Total number of changes to criteria
Kat Tymon, director at Mansfield Money, agreed changes as a result of the coronavirus had been coming “thick and fast”.
Ms Tymon said: “Each lender has a different approach to the pandemic and brokers have learnt to take each day as it comes,” adding that brokers who adapt quickly to market conditions would “survive this historic event”.
Greg Cunnington, director of lender relationships and new homes at Alexander Hall, said there was “no doubt” that keeping on top of criteria changes since March had been challenging.
Mr Cunnington added: “There were periods in April and May where the volume of changes daily was more than you would normally see in a month”.
Changes to income assessments
Anthony Rose, director at LDNfinance, recounted a case of a lender that originally would have accepted a self-employed client’s most recent yearly figures, to take advantage of their improved business performance.
However, Mr Rose said the lender subsequently changed its position to calculating an average of the past two years, which meant the case was no longer able to proceed.
Additionally, Alexander Hall’s Mr Cunnington said changes to criteria, such as a lender no longer accepting 100 per cent of commission income, meant some clients with mortgages agreed before lockdown were informed that they were no longer available.

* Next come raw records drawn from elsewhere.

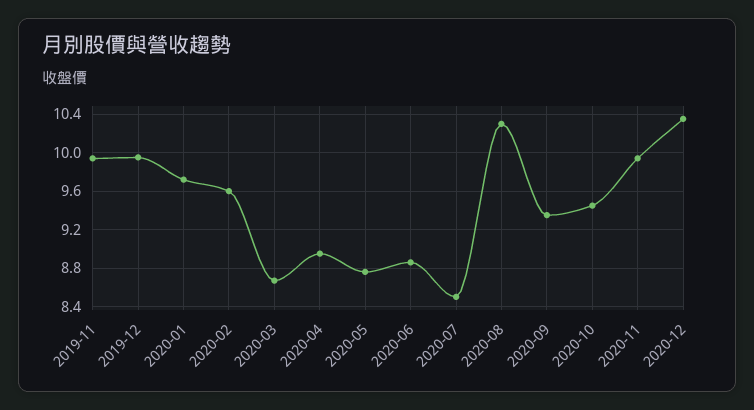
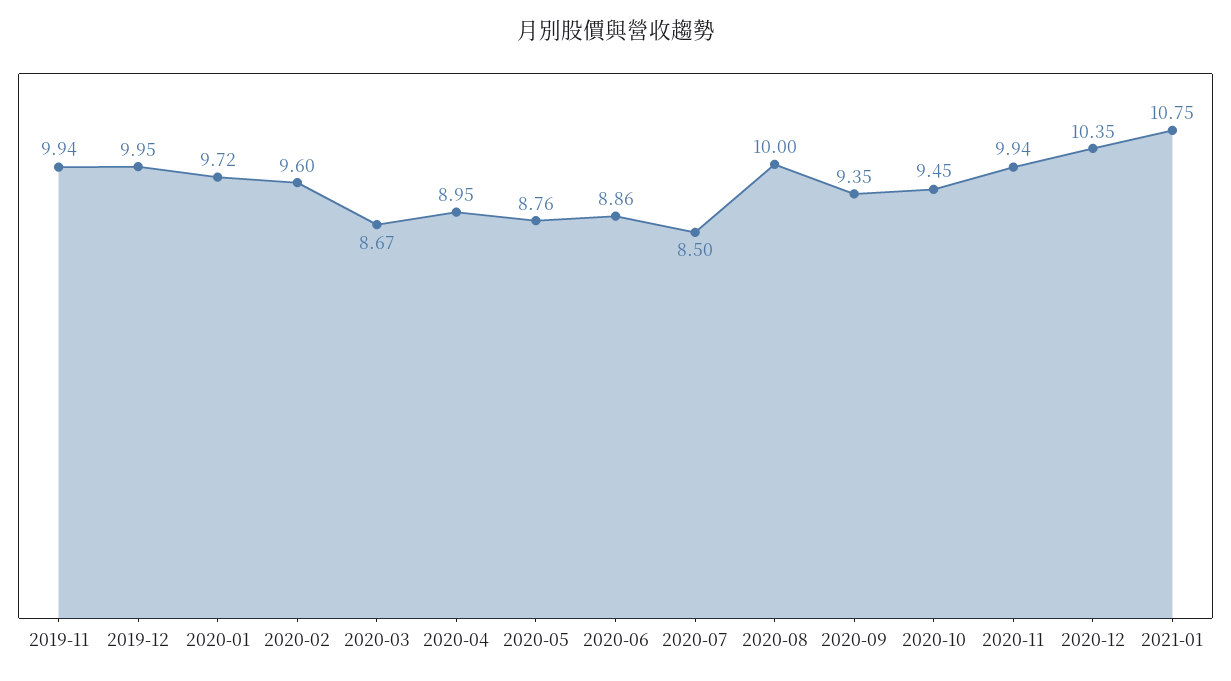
2020-08: 10.3 -> 10
2021-01: none -> 10.75

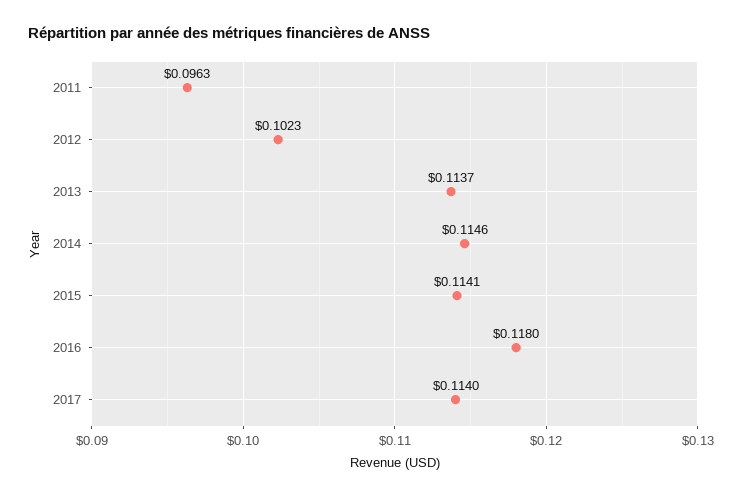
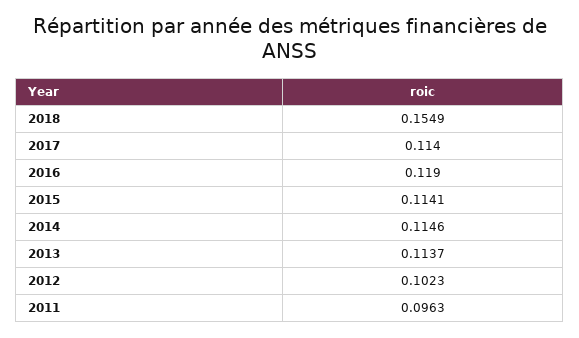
2016: 0.118 -> 0.119
2018: none -> 0.1549

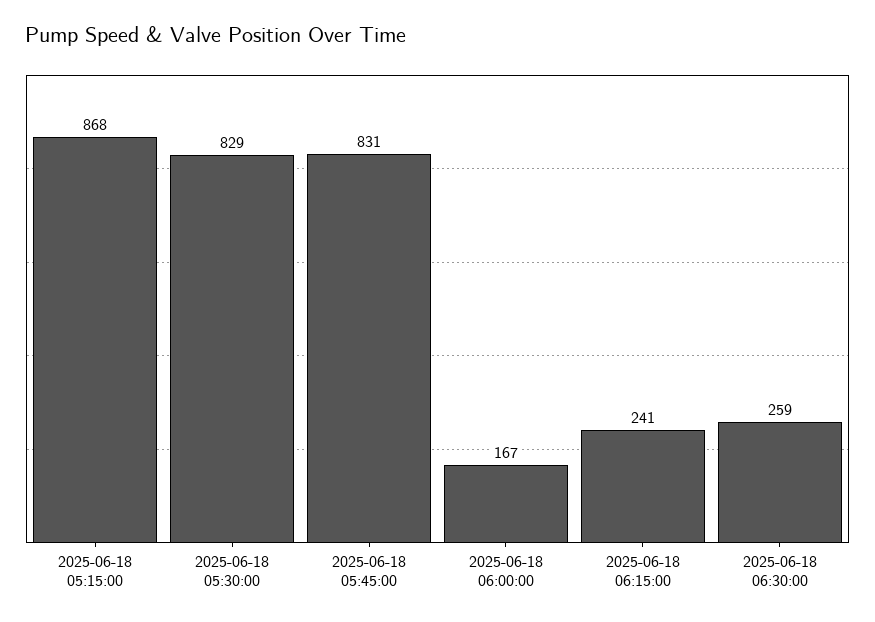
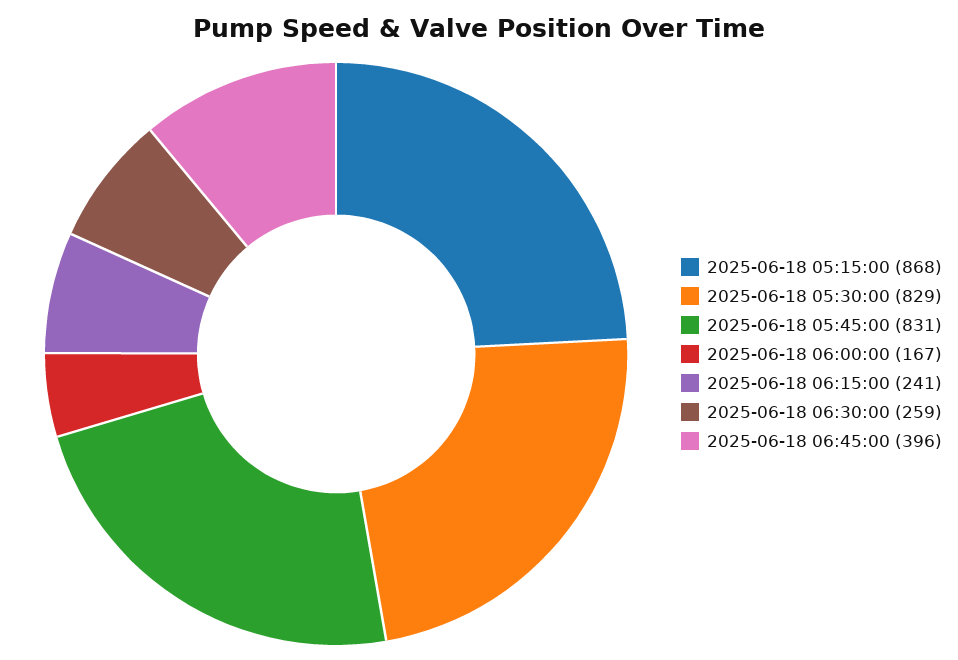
2025-06-18 06:45:00: none -> 396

Nationwide, for example, stopped accepting bonus, overtime and commission income on any new applications from April 2 as a result of the coronavirus. However, the building society said it could consider using overtime income for key workers whose earnings had not been affected by “recent developments around coronavirus”.
Earlier this month, Nationwide had been one of a small handful of lenders that announced they will resume offering products at 90 per cent amid a “more active housing market”.
At the time, Nationwide Building Society said it would increase in the lending limit to 90 per cent LTV for first-time buyers from July 20, with no set limit on the number of home loans available.